* Exercise material *
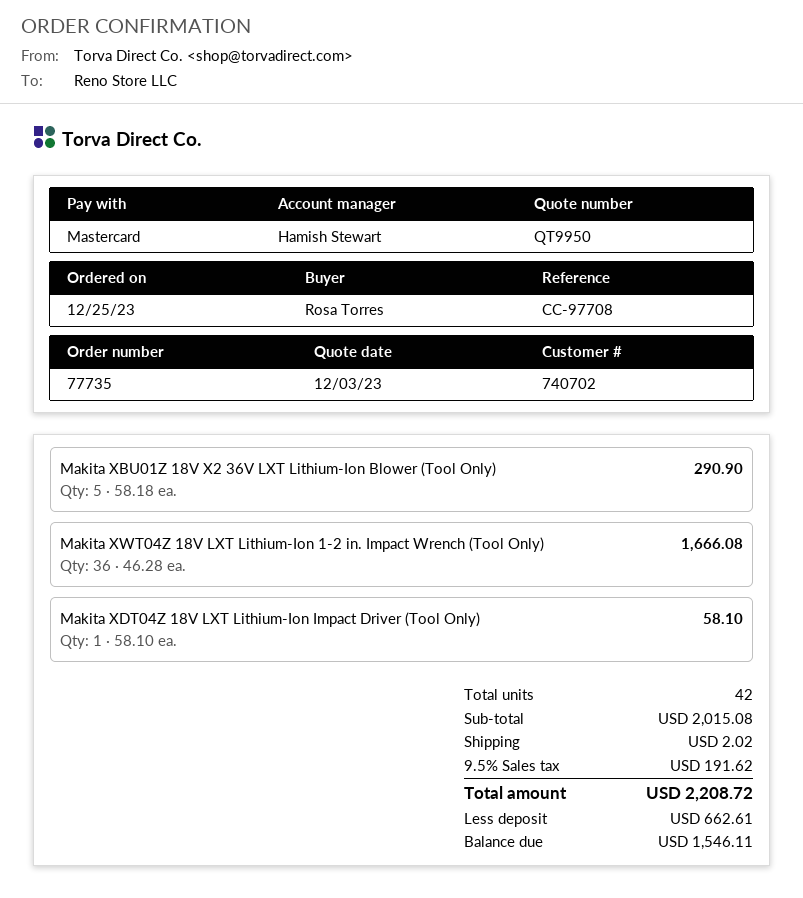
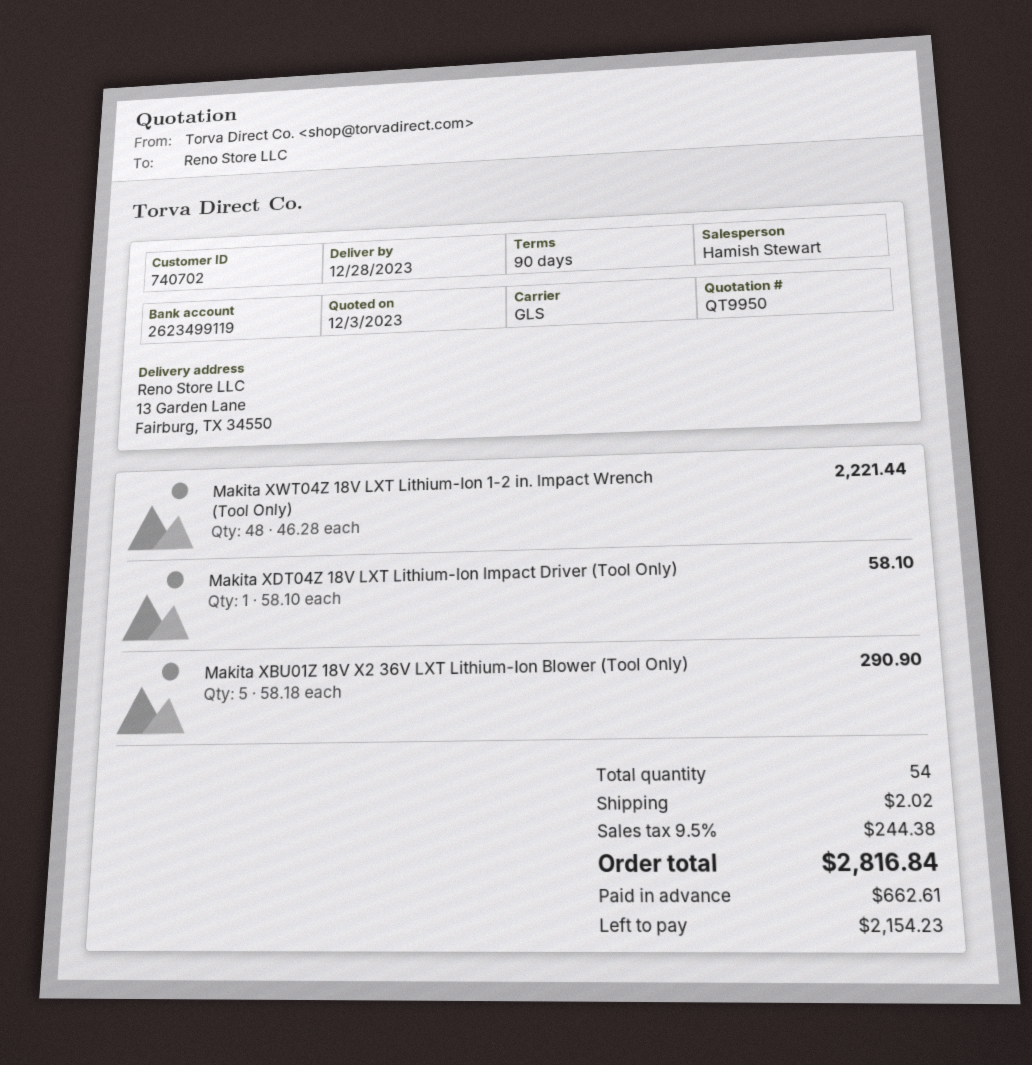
Makita XWT04Z 18V LXT Lithium-Ion 1-2 in. Impact Wrench (Tool Only): 36 x 46.28 = 1666.08 -> 48 x 46.28 = 2221.44
total quantity: 42 -> 54
tax: 9.5% = 191.62 -> 9.5% = 244.38
total: 2208.72 -> 2816.84
balance: 1546.11 -> 2154.23

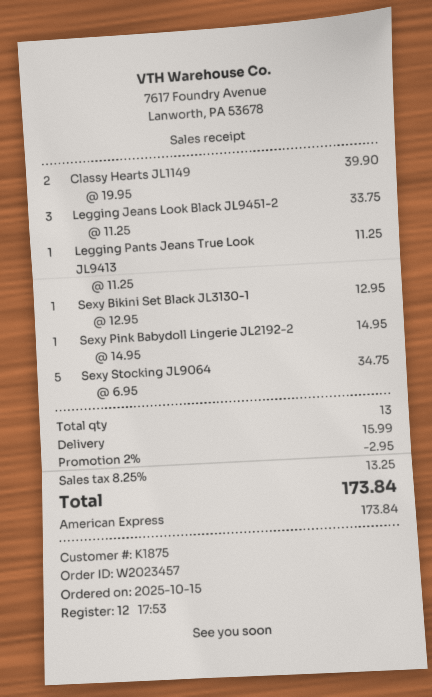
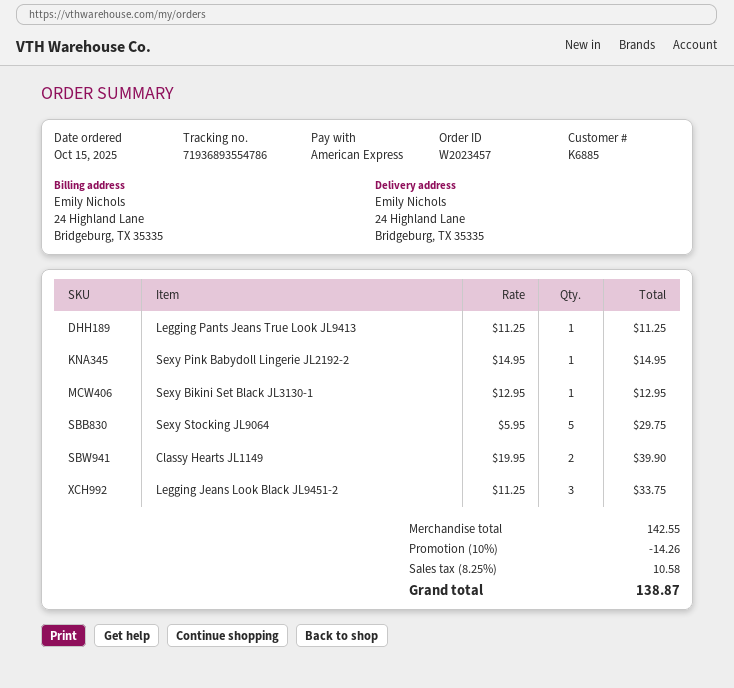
customer number: K1875 -> K6885
Sexy Stocking JL9064: 5 x 6.95 = 34.75 -> 5 x 5.95 = 29.75
discount: 2% = 2.95 -> 10% = 14.26
shipping: 15.99 -> none
tax: 8.25% = 13.25 -> 8.25% = 10.58
total: 173.84 -> 138.87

* What is required *
When a line of the records includes "total", that line belongs in the answer.

* Task answer *
total quantity: 42 -> 54
total: 2208.72 -> 2816.84
total: 173.84 -> 138.87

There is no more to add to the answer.